🤖 AI Summary
To address communication bottlenecks in geographically distributed federated learning (FL) caused by network heterogeneity and spatial dispersion, this work proposes an FL-algorithm-agnostic application-layer communication protocol. The protocol innovatively integrates network coding—specifically random linear coding—at the protocol layer, coupled with a client-to-client peer-to-peer (P2P) topology, real-time network state awareness, and dynamic redundancy control, enabling bandwidth-adaptive transmission. Crucially, it preserves local training logic and model accuracy without modification. Experiments demonstrate a 62% reduction in average communication time, zero degradation in end-to-end training performance, and significant reduction in total inter-client communication traffic. To the best of our knowledge, this is the first work to systematically unify coding, P2P networking, and adaptive control at the FL communication protocol level, establishing a lightweight, general-purpose, and practically effective communication optimization paradigm for distributed collaborative learning under high-latency and low-bandwidth conditions.
📝 Abstract
Federated Learning (FL) is an innovative distributed machine learning paradigm that enables multiple parties to collaboratively train a model without sharing their raw data, thereby preserving data privacy. Communication efficiency concerns arise in cross-silo FL, particularly due to the network heterogeneity and fluctuations associated with geo-distributed silos.
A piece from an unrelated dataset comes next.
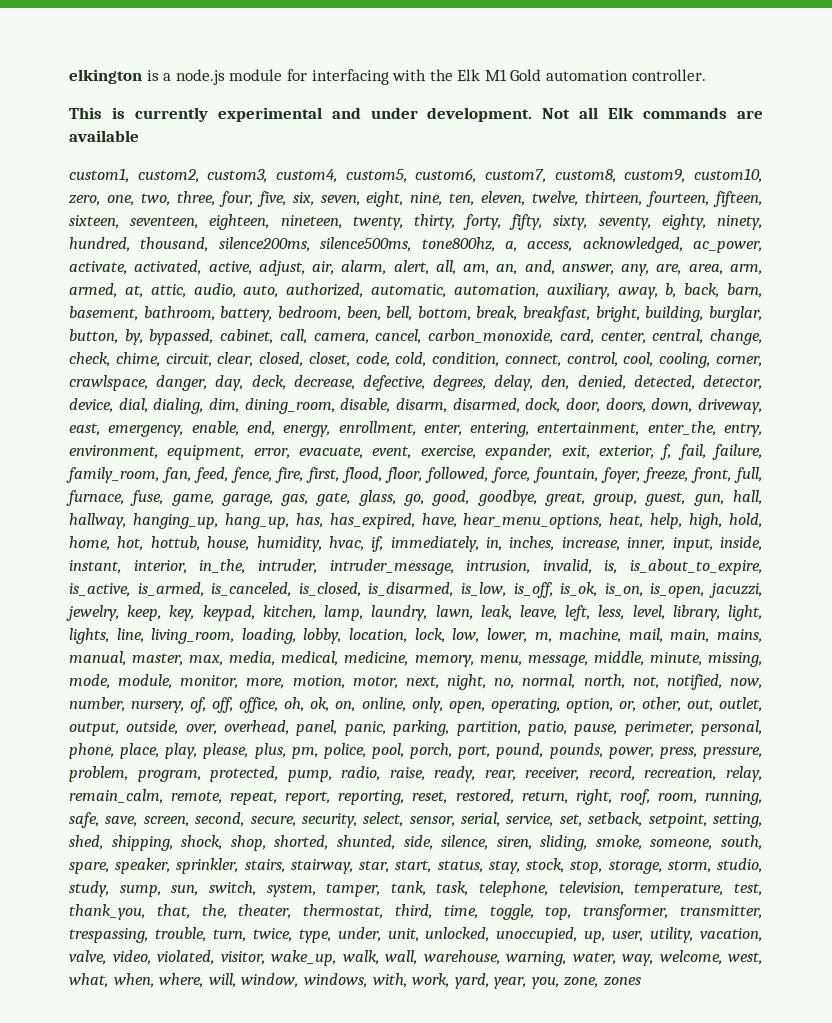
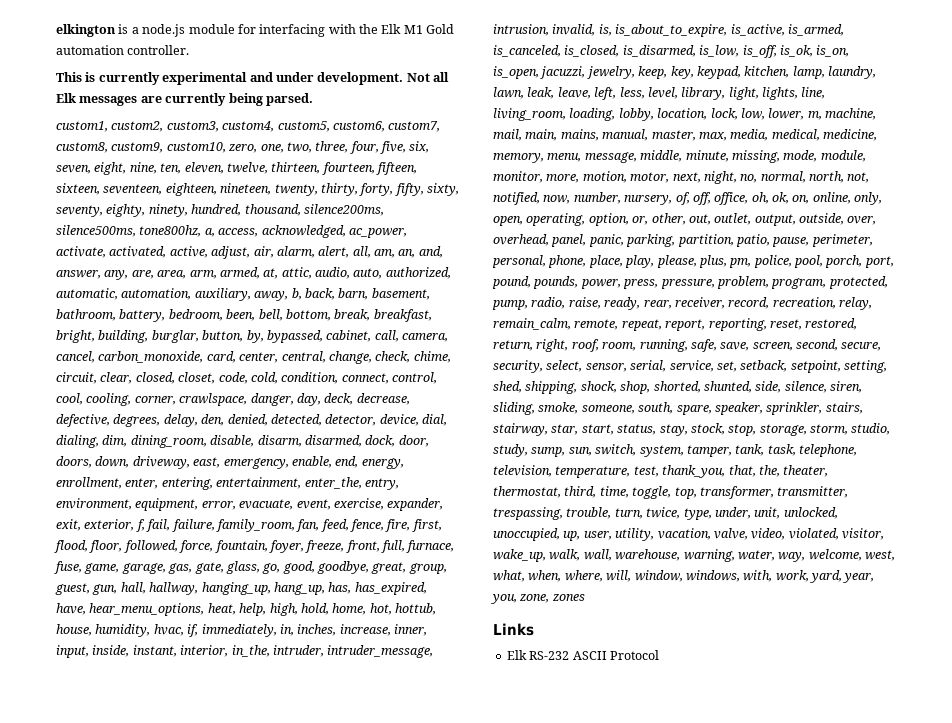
- Not all Elk commands are available
+ Not all Elk messages are currently being parsed.
+ Links
+ Elk RS-232 ASCII Protocol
Most existing solutions to these problems focus on algorithmic improvements that alter the FL algorithm but sacrificing the training performance. How to address these problems from a network perspective that is decoupled from the FL algorithm remains an open challenge. In this paper, we propose FedCod, a new application layer communication protocol designed for cross-silo FL. FedCod transparently utilizes a coding mechanism to enhance the efficient use of idle bandwidth through client-to-client communication, and dynamically adjusts coding redundancy to mitigate network bottlenecks and fluctuations, thereby improving the communication efficiency and accelerating the training process. In our real-world experiments, FedCod demonstrates a significant reduction in average communication time by up to 62% compared to the baseline, while maintaining FL training performance and optimizing inter-client communication traffic.